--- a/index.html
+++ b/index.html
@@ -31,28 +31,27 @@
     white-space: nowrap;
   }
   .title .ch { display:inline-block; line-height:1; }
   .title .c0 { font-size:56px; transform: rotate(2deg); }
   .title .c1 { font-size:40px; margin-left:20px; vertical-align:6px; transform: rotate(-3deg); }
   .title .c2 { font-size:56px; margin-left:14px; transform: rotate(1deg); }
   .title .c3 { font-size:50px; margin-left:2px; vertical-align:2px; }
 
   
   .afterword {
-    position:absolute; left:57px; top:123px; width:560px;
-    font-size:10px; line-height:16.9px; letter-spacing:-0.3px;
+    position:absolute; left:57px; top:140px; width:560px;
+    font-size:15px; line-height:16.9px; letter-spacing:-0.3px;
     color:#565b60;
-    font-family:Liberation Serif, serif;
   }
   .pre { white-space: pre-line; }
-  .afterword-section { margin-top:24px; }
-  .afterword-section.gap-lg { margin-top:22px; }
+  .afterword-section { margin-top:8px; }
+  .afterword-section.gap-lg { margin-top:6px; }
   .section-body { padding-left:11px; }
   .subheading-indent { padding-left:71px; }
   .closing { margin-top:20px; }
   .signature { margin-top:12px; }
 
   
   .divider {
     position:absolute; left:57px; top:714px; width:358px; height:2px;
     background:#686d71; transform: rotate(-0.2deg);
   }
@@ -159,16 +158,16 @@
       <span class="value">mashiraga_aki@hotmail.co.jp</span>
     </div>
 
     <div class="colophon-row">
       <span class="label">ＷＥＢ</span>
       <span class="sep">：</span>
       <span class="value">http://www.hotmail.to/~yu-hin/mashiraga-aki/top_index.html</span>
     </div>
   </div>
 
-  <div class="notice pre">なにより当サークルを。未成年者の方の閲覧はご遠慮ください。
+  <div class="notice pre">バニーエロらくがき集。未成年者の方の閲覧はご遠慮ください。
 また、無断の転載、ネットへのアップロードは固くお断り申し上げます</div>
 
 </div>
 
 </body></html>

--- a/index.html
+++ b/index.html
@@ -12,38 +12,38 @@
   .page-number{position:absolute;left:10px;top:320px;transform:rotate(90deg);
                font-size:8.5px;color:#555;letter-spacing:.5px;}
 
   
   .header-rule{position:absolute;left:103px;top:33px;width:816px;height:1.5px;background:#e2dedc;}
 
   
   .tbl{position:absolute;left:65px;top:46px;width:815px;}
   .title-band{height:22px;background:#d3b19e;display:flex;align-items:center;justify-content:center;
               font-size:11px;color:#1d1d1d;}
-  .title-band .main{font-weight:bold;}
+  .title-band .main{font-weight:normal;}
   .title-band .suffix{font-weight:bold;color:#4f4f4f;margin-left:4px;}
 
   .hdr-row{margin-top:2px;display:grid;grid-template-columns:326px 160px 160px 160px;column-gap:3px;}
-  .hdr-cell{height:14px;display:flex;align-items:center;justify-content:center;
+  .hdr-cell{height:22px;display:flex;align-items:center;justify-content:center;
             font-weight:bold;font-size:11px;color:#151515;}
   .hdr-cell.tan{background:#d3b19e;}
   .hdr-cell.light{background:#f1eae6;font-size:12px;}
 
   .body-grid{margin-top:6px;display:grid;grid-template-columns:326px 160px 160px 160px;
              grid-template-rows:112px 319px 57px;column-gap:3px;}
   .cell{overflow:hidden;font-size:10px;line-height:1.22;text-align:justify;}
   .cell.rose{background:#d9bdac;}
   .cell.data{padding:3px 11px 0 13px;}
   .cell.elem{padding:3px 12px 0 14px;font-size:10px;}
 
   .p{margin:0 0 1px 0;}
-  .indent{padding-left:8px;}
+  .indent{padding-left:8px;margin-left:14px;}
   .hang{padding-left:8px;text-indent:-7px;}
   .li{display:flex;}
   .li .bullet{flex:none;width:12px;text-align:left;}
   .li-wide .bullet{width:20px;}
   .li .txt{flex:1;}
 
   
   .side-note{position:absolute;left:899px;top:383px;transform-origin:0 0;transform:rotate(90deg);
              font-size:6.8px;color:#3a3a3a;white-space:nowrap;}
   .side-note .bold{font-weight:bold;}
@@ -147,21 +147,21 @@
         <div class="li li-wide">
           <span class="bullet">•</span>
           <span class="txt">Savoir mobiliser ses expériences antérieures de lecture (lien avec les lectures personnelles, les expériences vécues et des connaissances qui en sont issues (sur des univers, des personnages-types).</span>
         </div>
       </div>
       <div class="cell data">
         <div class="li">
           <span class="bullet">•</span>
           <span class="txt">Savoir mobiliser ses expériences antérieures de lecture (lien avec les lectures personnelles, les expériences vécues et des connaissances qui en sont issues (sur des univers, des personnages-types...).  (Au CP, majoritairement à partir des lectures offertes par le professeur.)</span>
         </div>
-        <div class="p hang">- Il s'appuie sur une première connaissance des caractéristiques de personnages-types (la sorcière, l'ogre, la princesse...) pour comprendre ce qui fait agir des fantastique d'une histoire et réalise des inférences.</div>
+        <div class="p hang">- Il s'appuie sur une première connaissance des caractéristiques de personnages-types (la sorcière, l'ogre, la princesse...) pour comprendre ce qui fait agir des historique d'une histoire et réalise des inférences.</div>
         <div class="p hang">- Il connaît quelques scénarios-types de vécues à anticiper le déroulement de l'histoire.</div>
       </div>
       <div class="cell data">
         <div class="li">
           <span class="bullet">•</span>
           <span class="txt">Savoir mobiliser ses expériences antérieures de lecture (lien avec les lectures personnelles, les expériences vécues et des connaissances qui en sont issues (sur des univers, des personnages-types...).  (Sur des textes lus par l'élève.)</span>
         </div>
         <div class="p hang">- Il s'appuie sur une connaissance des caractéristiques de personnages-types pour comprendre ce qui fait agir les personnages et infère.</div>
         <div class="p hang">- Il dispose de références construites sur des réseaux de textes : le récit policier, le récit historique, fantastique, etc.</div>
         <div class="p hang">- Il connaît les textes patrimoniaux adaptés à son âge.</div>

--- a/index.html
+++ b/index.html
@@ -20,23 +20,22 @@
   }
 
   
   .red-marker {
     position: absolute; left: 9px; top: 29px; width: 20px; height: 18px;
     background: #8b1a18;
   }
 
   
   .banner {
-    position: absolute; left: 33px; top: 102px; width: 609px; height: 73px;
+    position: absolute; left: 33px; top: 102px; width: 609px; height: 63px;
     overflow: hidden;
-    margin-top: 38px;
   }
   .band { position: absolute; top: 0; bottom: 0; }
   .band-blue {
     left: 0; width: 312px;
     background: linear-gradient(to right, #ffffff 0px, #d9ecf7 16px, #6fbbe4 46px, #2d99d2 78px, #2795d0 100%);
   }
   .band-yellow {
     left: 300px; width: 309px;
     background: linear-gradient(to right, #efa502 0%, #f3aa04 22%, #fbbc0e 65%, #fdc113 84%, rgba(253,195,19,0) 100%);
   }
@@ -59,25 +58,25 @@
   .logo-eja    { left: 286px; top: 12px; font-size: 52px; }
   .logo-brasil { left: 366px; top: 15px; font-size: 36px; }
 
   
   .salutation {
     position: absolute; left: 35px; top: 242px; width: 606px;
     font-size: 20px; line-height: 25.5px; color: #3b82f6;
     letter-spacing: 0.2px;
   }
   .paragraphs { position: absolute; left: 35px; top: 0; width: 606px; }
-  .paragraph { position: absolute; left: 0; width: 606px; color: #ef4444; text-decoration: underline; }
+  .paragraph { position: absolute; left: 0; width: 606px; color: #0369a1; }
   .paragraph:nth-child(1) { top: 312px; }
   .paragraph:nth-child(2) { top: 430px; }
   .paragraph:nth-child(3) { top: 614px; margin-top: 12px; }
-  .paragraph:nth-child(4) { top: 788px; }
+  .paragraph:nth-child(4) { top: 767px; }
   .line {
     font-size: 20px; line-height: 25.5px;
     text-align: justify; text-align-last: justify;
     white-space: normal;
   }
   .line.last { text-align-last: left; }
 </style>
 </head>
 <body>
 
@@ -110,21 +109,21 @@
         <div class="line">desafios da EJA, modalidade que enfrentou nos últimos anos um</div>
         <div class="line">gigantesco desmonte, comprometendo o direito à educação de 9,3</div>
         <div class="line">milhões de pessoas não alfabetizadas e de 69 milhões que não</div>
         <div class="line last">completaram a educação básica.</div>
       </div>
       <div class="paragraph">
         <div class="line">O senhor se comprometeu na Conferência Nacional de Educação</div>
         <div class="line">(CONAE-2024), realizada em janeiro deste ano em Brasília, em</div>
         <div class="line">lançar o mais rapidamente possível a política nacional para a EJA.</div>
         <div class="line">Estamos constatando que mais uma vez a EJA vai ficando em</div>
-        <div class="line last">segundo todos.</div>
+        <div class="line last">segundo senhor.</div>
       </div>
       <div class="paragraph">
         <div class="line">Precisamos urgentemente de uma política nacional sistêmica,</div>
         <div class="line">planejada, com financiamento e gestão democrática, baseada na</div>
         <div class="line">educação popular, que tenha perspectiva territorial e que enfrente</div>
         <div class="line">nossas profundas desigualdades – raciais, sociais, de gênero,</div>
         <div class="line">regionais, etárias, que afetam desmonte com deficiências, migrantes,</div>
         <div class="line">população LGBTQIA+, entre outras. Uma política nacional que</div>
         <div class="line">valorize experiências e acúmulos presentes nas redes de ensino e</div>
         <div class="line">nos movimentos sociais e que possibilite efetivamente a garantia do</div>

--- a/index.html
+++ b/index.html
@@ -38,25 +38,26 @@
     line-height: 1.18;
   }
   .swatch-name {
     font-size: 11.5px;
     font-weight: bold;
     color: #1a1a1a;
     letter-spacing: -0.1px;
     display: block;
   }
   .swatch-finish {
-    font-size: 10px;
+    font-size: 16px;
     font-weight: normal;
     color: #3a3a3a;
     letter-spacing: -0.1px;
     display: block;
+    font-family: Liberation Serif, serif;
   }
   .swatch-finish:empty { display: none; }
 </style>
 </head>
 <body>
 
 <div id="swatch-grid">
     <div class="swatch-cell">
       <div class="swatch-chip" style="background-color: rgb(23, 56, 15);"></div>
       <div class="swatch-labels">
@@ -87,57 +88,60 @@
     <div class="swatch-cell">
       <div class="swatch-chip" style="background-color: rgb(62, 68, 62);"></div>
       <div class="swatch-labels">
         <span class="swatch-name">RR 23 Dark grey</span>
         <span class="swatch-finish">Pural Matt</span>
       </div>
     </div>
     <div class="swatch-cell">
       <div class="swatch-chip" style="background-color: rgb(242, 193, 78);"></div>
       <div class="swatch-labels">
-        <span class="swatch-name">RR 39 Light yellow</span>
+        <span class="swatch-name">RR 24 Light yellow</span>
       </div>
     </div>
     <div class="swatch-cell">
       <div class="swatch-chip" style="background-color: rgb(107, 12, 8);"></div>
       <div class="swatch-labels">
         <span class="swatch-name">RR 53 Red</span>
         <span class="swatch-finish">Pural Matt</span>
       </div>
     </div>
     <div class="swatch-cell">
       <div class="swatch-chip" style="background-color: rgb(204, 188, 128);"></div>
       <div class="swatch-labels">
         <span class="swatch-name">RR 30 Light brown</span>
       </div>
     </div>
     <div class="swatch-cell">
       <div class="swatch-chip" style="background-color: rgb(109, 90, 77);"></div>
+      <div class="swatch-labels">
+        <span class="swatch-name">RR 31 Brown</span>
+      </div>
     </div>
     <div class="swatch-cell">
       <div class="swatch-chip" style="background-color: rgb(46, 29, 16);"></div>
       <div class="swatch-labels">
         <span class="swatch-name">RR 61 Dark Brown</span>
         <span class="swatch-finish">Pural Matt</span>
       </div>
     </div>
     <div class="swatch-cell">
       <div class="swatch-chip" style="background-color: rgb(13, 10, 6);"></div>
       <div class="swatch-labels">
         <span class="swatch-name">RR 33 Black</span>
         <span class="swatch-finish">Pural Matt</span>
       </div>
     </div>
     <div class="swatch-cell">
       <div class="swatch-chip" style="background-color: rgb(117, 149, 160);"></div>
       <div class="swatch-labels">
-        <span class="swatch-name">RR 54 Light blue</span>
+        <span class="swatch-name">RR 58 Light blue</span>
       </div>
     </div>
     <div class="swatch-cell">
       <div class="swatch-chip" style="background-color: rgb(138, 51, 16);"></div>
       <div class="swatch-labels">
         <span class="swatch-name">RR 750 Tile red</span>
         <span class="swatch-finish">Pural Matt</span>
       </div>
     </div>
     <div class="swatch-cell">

══════

● **Problem details**: Give back the entries above exactly as they are, from their first line through the line that contains "margin-left:14px; transform: rotate(1deg);", both included, with nothing else.

● **Worked solution**:
--- a/index.html
+++ b/index.html
@@ -31,28 +31,27 @@
     white-space: nowrap;
   }
   .title .ch { display:inline-block; line-height:1; }
   .title .c0 { font-size:56px; transform: rotate(2deg); }
   .title .c1 { font-size:40px; margin-left:20px; vertical-align:6px; transform: rotate(-3deg); }
   .title .c2 { font-size:56px; margin-left:14px; transform: rotate(1deg); }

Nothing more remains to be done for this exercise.